I didn’t know who Kobe Bryant was.
I’m sorry. I haven’t really paid attention to sports or celebrities since the ’80s, but multiple people I love were pained greatly by his death, so I’m learning.
I found myself choked up reading about all those lost in the helicopter crash and seeing pictures of Bryant with his arm around his daughter. My heart broke for all those who lost loved ones and all those who lost a hero.
And then my mind wandered to Stevie Ray Vaughan’s death in a helicopter. It was years ago, but I had just seen him in concert and he was so alive and amazing and pulling his life together that it seemed unfair for him to be snatched in the prime of his life.
That’s when I remembered some wise words an imam once told me: Death is inconvenient.
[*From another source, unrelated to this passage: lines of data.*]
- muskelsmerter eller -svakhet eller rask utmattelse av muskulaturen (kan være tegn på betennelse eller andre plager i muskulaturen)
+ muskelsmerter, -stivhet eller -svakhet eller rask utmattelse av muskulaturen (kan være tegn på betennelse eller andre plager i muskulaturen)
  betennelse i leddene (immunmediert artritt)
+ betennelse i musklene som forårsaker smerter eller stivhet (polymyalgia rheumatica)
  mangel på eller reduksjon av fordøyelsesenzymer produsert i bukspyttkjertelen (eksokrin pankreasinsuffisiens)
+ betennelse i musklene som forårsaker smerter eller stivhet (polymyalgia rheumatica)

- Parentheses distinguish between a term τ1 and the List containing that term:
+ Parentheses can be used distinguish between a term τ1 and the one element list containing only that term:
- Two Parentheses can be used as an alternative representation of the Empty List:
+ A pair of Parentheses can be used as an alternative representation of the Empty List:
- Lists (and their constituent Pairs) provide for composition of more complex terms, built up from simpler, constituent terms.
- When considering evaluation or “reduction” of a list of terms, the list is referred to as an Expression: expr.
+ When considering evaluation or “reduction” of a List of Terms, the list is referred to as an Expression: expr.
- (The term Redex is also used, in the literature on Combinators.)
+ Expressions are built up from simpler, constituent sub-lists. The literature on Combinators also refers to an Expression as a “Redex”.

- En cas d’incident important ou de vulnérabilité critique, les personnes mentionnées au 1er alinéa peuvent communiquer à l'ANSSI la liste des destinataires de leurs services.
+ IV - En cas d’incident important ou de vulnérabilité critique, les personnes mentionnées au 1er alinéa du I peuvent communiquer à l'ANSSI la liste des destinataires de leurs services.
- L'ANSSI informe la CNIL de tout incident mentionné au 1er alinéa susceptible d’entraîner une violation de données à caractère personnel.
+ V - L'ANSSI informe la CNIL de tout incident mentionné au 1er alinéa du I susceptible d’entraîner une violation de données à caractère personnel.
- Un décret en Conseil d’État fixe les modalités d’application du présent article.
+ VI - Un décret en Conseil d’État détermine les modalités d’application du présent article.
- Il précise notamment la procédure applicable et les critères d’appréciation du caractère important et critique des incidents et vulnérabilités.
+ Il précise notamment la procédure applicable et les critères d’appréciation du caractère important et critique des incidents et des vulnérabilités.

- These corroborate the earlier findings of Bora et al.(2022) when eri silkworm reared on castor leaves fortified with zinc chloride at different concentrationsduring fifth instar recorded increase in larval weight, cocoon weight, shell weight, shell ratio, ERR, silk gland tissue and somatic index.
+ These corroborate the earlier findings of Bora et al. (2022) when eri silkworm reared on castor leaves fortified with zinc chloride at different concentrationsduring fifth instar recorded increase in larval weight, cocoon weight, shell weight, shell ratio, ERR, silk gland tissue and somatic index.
We were on a tour of the mosque in Dearborn, in the embalming room next to the nursery, and the imam was describing how a body needed to be buried within 24 hours. I asked about family that couldn’t get there in time and he said, “Death is inconvenient.”
So I’ve been practicing being inconvenienced and uncomfortable hoping I’ll be a bit more prepared. I’m not sure there is any way to be prepared for death pulling the rug out of the life you imagined, but it never hurts to practice.
I hike on Mondays as part of my day off and today it was definitely inconvenient and uncomfortable. It took a long time for me to get motivated to leave my cup of coffee and head out into the sideways precipitation and slush. The great gift of ritual is that I always hike on Monday whether I feel like it or not and the dog knows it. We headed out expecting to be miserable, but then surprise! The sun popped out, the temperature dropped a little so the slush was ice, and an eagle posed so we could get a good look at how beautiful it was.
It’s good practice to do the hard and inconvenient thing with some dread trusting that life and joy surprise us. I’ve had enough experiences like that to help me keep going when I’d rather curl up. Then we turned a corner and the sleet and wind scoured my face. It was tempting to turn around, but we kept pushing because I knew around the next corner there could be a totally different experience. (It was different — we went from wind to post-holing in deep snow). I’m not going to say it was particularly fun, but it was a good reminder that sometimes you have to put your head down and keep pushing until you round the next bend.
I know none of that is helpful when people are in the throes of grief, but doing uncomfortable and inconvenient things might be good practice if you aren’t.